Start of DATA RECORDS

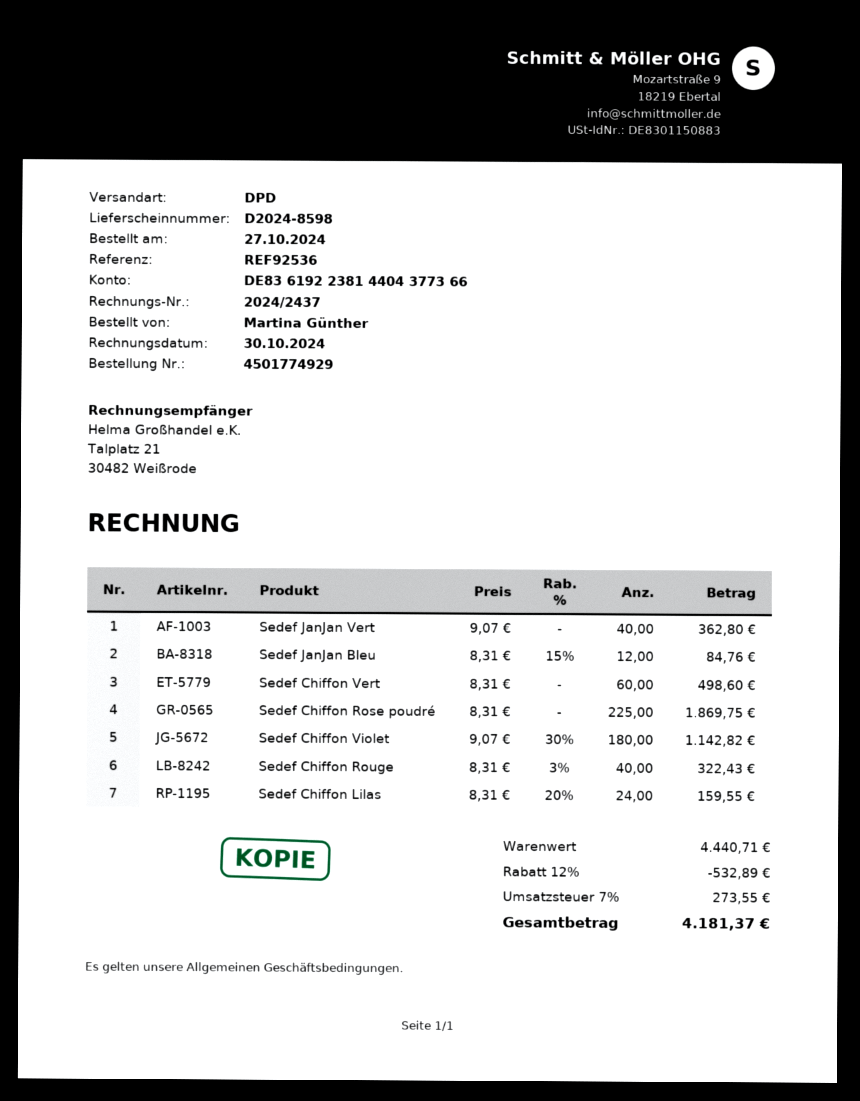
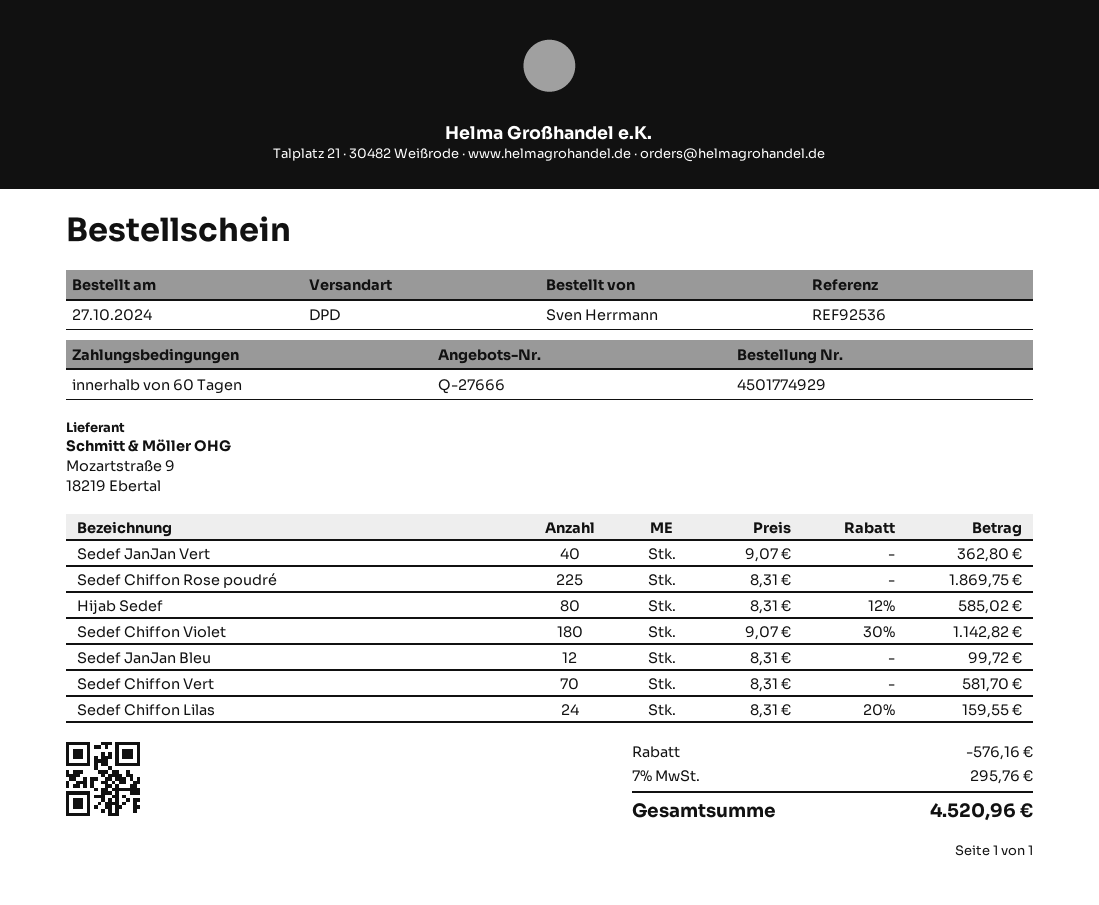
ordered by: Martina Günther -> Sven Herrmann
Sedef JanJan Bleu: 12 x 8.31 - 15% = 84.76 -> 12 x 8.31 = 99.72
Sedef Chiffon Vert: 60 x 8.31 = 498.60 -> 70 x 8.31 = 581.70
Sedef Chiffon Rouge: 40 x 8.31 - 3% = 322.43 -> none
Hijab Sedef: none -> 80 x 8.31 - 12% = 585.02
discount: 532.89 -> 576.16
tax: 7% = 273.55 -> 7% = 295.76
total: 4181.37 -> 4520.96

End of DATA RECORDS

WHAT TO DO. If an entry holds an image, omit that image and print the remainder exactly as it stands.

ANSWER SPACE.
ordered by: Martina Günther -> Sven Herrmann
Sedef JanJan Bleu: 12 x 8.31 - 15% = 84.76 -> 12 x 8.31 = 99.72
Sedef Chiffon Vert: 60 x 8.31 = 498.60 -> 70 x 8.31 = 581.70
Sedef Chiffon Rouge: 40 x 8.31 - 3% = 322.43 -> none
Hijab Sedef: none -> 80 x 8.31 - 12% = 585.02
discount: 532.89 -> 576.16
tax: 7% = 273.55 -> 7% = 295.76
total: 4181.37 -> 4520.96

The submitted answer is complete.